## YOUR OBJECTIVE
Please set down the entries below once more, exactly.

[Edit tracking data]
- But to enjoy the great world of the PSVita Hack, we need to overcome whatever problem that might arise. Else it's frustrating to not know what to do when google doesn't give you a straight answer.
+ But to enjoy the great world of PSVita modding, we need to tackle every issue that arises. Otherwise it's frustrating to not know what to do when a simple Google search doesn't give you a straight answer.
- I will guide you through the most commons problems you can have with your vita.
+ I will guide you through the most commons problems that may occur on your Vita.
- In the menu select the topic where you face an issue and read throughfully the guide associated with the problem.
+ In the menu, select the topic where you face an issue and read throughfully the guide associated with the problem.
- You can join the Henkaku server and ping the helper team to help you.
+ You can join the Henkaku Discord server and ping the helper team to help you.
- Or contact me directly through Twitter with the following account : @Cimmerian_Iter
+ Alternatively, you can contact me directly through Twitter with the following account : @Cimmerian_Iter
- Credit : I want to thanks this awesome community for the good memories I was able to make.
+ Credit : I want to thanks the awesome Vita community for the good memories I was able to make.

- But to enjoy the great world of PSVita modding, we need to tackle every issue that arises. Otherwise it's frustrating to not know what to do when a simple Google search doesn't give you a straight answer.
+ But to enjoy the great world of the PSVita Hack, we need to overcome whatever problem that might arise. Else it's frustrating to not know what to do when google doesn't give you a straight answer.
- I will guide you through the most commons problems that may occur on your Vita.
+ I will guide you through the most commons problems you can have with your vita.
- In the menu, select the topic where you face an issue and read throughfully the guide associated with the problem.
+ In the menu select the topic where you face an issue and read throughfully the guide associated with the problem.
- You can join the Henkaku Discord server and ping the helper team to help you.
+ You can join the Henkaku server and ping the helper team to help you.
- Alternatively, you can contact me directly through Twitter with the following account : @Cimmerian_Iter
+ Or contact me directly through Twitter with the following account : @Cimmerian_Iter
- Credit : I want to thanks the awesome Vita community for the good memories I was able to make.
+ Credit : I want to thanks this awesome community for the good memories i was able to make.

## WRITTEN SOLUTION
- But to enjoy the great world of the PSVita Hack, we need to overcome whatever problem that might arise. Else it's frustrating to not know what to do when google doesn't give you a straight answer.
+ But to enjoy the great world of PSVita modding, we need to tackle every issue that arises. Otherwise it's frustrating to not know what to do when a simple Google search doesn't give you a straight answer.
- I will guide you through the most commons problems you can have with your vita.
+ I will guide you through the most commons problems that may occur on your Vita.
- In the menu select the topic where you face an issue and read throughfully the guide associated with the problem.
+ In the menu, select the topic where you face an issue and read throughfully the guide associated with the problem.
- You can join the Henkaku server and ping the helper team to help you.
+ You can join the Henkaku Discord server and ping the helper team to help you.
- Or contact me directly through Twitter with the following account : @Cimmerian_Iter
+ Alternatively, you can contact me directly through Twitter with the following account : @Cimmerian_Iter
- Credit : I want to thanks this awesome community for the good memories I was able to make.
+ Credit : I want to thanks the awesome Vita community for the good memories I was able to make.

- But to enjoy the great world of PSVita modding, we need to tackle every issue that arises. Otherwise it's frustrating to not know what to do when a simple Google search doesn't give you a straight answer.
+ But to enjoy the great world of the PSVita Hack, we need to overcome whatever problem that might arise. Else it's frustrating to not know what to do when google doesn't give you a straight answer.
- I will guide you through the most commons problems that may occur on your Vita.
+ I will guide you through the most commons problems you can have with your vita.
- In the menu, select the topic where you face an issue and read throughfully the guide associated with the problem.
+ In the menu select the topic where you face an issue and read throughfully the guide associated with the problem.
- You can join the Henkaku Discord server and ping the helper team to help you.
+ You can join the Henkaku server and ping the helper team to help you.
- Alternatively, you can contact me directly through Twitter with the following account : @Cimmerian_Iter
+ Or contact me directly through Twitter with the following account : @Cimmerian_Iter
- Credit : I want to thanks the awesome Vita community for the good memories I was able to make.
+ Credit : I want to thanks this awesome community for the good memories i was able to make.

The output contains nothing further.